One measure of the brokenness of the housing market is the dramatic growth of homelessness in the U.S. Between 2015 and 2022, “unsheltered homelessness” rose by forty-eight per cent in the U.S., and it is on the rise again. According to Harvard’s Joint Center for Housing Studies, a record number of 653,100 people experienced homelessness on a single night in January, 2023. The cost of housing has become so detached from the earnings of most ordinary Americans that the Washington Post contends, based on reports from shelter administrators, as well as eviction and homelessness data, that a growing number of homeless residents have jobs.
With so much of the income of ordinary workers absorbed by rent, and food costs soaring to record highs, hunger is on the rise. By 2023, food insecurity affected more than thirteen per cent of U.S. households, meaning that roughly forty-seven million people at least some of the time struggled to get food for themselves or their families.
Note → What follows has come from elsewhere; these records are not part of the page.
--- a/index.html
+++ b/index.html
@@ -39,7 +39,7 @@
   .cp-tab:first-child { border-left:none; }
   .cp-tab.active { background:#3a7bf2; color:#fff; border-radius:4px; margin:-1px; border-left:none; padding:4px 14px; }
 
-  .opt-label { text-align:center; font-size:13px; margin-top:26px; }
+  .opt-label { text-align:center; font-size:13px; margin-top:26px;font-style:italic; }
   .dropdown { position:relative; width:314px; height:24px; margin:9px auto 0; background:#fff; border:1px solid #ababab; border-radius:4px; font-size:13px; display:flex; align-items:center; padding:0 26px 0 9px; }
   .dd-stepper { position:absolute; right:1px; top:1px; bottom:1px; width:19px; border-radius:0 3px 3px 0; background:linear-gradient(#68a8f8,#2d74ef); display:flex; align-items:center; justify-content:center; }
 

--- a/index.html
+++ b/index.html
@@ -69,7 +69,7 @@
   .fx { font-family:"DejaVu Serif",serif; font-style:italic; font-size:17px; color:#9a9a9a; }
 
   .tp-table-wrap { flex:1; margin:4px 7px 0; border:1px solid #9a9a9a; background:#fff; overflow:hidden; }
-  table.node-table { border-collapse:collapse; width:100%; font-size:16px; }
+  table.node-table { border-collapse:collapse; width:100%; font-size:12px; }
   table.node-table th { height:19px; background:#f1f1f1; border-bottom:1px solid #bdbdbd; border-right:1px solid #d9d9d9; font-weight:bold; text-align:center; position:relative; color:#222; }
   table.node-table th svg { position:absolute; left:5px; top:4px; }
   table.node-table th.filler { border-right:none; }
Increasingly, the fragility of working-class life is held together with unsustainable levels of personal debt. In just the second quarter of 2024, credit-card debt surged more than $27 billion dollars, and auto-loan debt also rose by $10 billion. At the beginning of this past year, household debt had reached a record high of seventeen trillion dollars. Student-loan debt remains more than a trillion dollars, as it has been since 2018. This past year saw the debt dip by sixteen billion dollars largely because of Biden’s relief efforts—which helped many borrowers but barely dented the staggering student loan burden that forty-three million Americans still carry.
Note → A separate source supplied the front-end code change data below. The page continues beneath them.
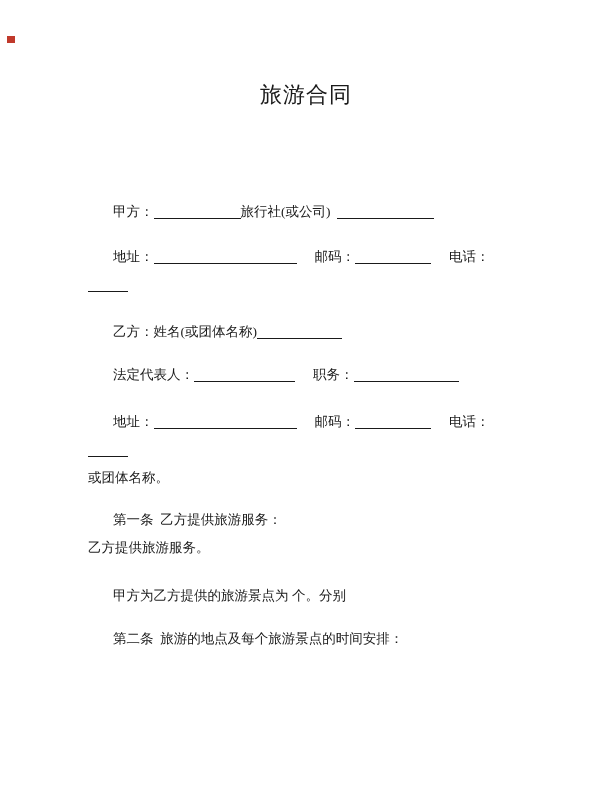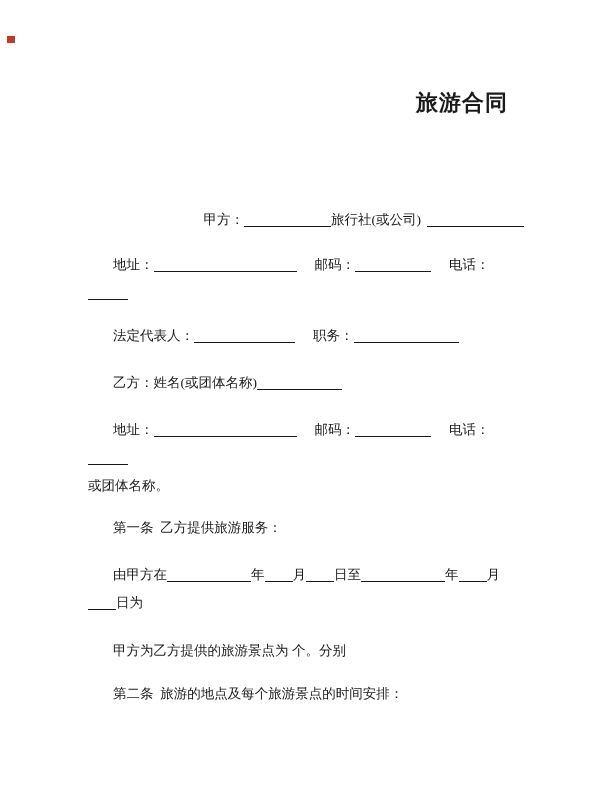--- a/index.html
+++ b/index.html
@@ -16,10 +16,10 @@
   }
   .marker{position:absolute;left:7px;top:36px;width:8px;height:7px;background:#c0392b;}
   .title{
-    margin:16px;
+    margin:8px;
     font-size:22px;
-    font-weight:bold;
-    text-align:right;
+    font-weight:normal;
+    text-align:center;
     line-height:30px;
     letter-spacing:1px;
   }

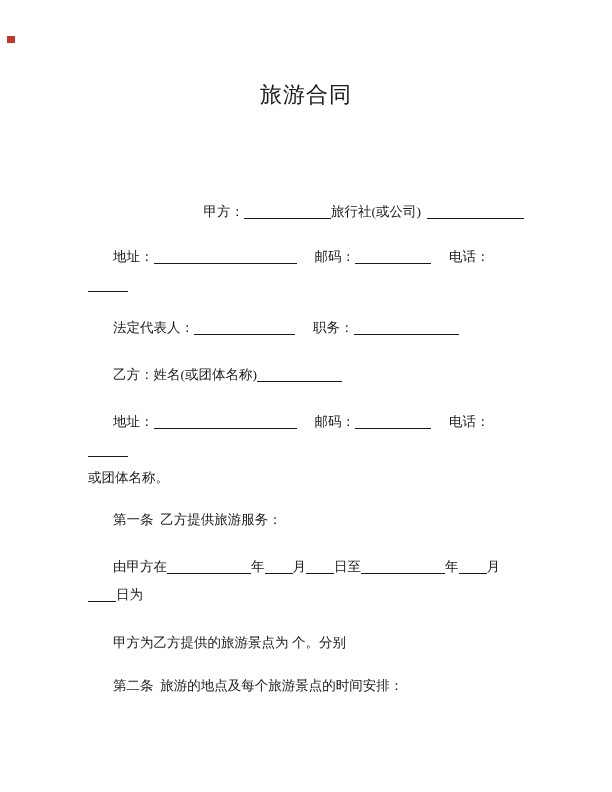--- a/index.html
+++ b/index.html
@@ -26,7 +26,7 @@
   .row{line-height:28px;}
   .row span{white-space:pre-wrap;}
   .indent{text-indent:25px;}
-  .mt88{margin-top:88px;text-align:right;}
+  .mt88{margin-top:88px;}
   .mt17{margin-top:17px;}
   .mt15{margin-top:15px;}
   .mt19{margin-top:19px;}

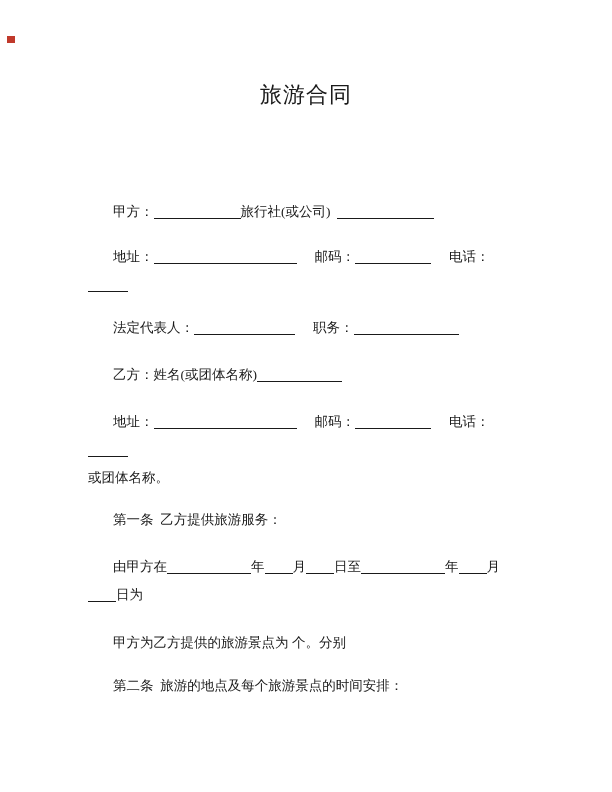--- a/index.html
+++ b/index.html
@@ -63,9 +63,9 @@
 
   <div class="row indent mt17"><span>地址：</span><span class="u u143"></span><span class="sp18"></span><span>邮码：</span><span class="u u76"></span><span class="sp18"></span><span>电话：</span><span class="u u40"></span></div>
 
+  <div class="row indent mt19"><span>乙方：姓名(或团体名称)</span><span class="u u85"></span></div>
+
   <div class="row indent mt15"><span>法定代表人：</span><span class="u u101"></span><span class="sp18"></span><span>职务：</span><span class="u u105"></span></div>
-
-  <div class="row indent mt19"><span>乙方：姓名(或团体名称)</span><span class="u u85"></span></div>
 
   <div class="row indent mt19"><span>地址：</span><span class="u u143"></span><span class="sp18"></span><span>邮码：</span><span class="u u76"></span><span class="sp18"></span><span>电话：</span><span class="u u40"></span></div>
 

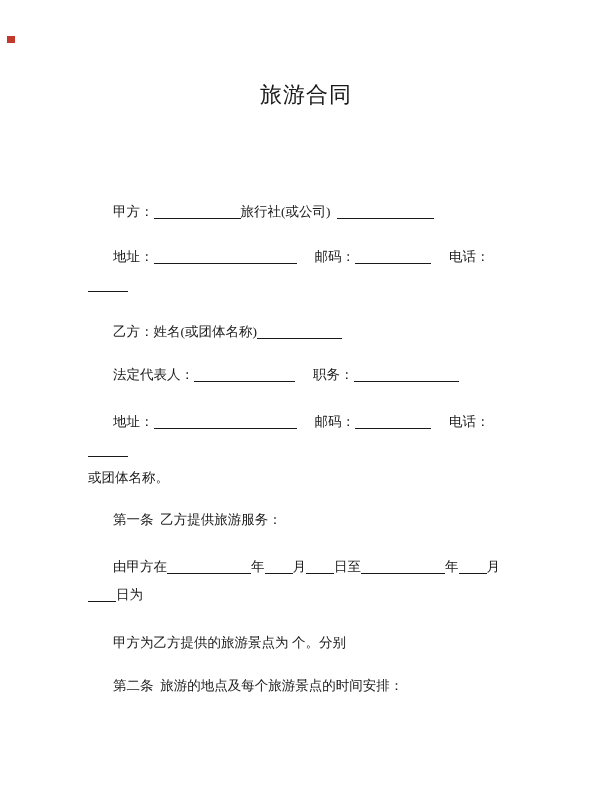--- a/index.html
+++ b/index.html
@@ -74,6 +74,7 @@
   <div class="row indent mt14"><span>第一条  乙方提供旅游服务：</span></div>
 
   <div class="row indent mt19"><span>由甲方在</span><span class="u u84"></span><span>年</span><span class="u u28"></span><span>月</span><span class="u u28"></span><span>日至</span><span class="u u84"></span><span>年</span><span class="u u28"></span><span>月</span><span class="u u28"></span><span>日为</span></div>
+  <div class="row"><span>乙方提供旅游服务。</span></div>
 
   <div class="row indent mt20"><span>甲方为乙方提供的旅游景点为 个。分别</span></div>
 

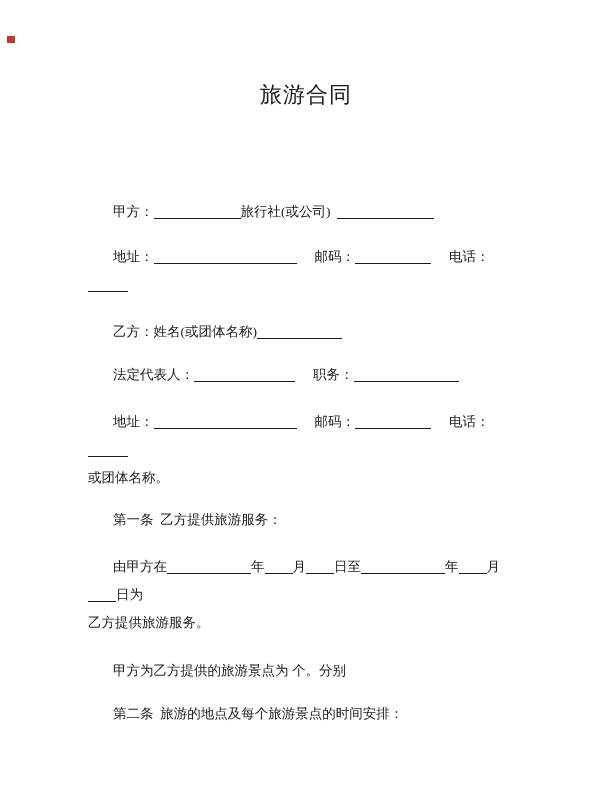--- a/index.html
+++ b/index.html
@@ -73,7 +73,6 @@
 
   <div class="row indent mt14"><span>第一条  乙方提供旅游服务：</span></div>
 
-  <div class="row indent mt19"><span>由甲方在</span><span class="u u84"></span><span>年</span><span class="u u28"></span><span>月</span><span class="u u28"></span><span>日至</span><span class="u u84"></span><span>年</span><span class="u u28"></span><span>月</span><span class="u u28"></span><span>日为</span></div>
   <div class="row"><span>乙方提供旅游服务。</span></div>
 
   <div class="row indent mt20"><span>甲方为乙方提供的旅游景点为 个。分别</span></div>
There are other measures of pain and suffering. Between 2002 and 2022, according to Pain in the Nation 2024, the combined rates of American deaths attributed to alcohol and drug abuse and to suicide rose by a hundred and forty-two per cent—from more than seventy-four thousand in 2002 to more than two hundred thousand a year in 2022. The report also showed that Blacks, whites, and Native Americans experience these deaths at far higher than average combined rates than anyone else. (These numbers began to decline in 2022.) Prior to the pandemic, “deaths of despair,” from suicide and addiction, were perceived as a particular problem of the white working class. Not anymore. From 2011 to 2022, the suicide rate among Latino Americans rose by thirty-eight per cent, according to the Kaiser Family Foundation, and for Black people, it increased by fifty-eight per cent in the same time period. Indeed, the C.D.C. reports that among Black boys and men between fifteen and twenty-four, suidide is the leading cause of death. Recent government data revealed that, for the first time since 2022, the suicide rate among Black youth ages 10 to 19 outpaced that of their white peers, more than doubling since 2018.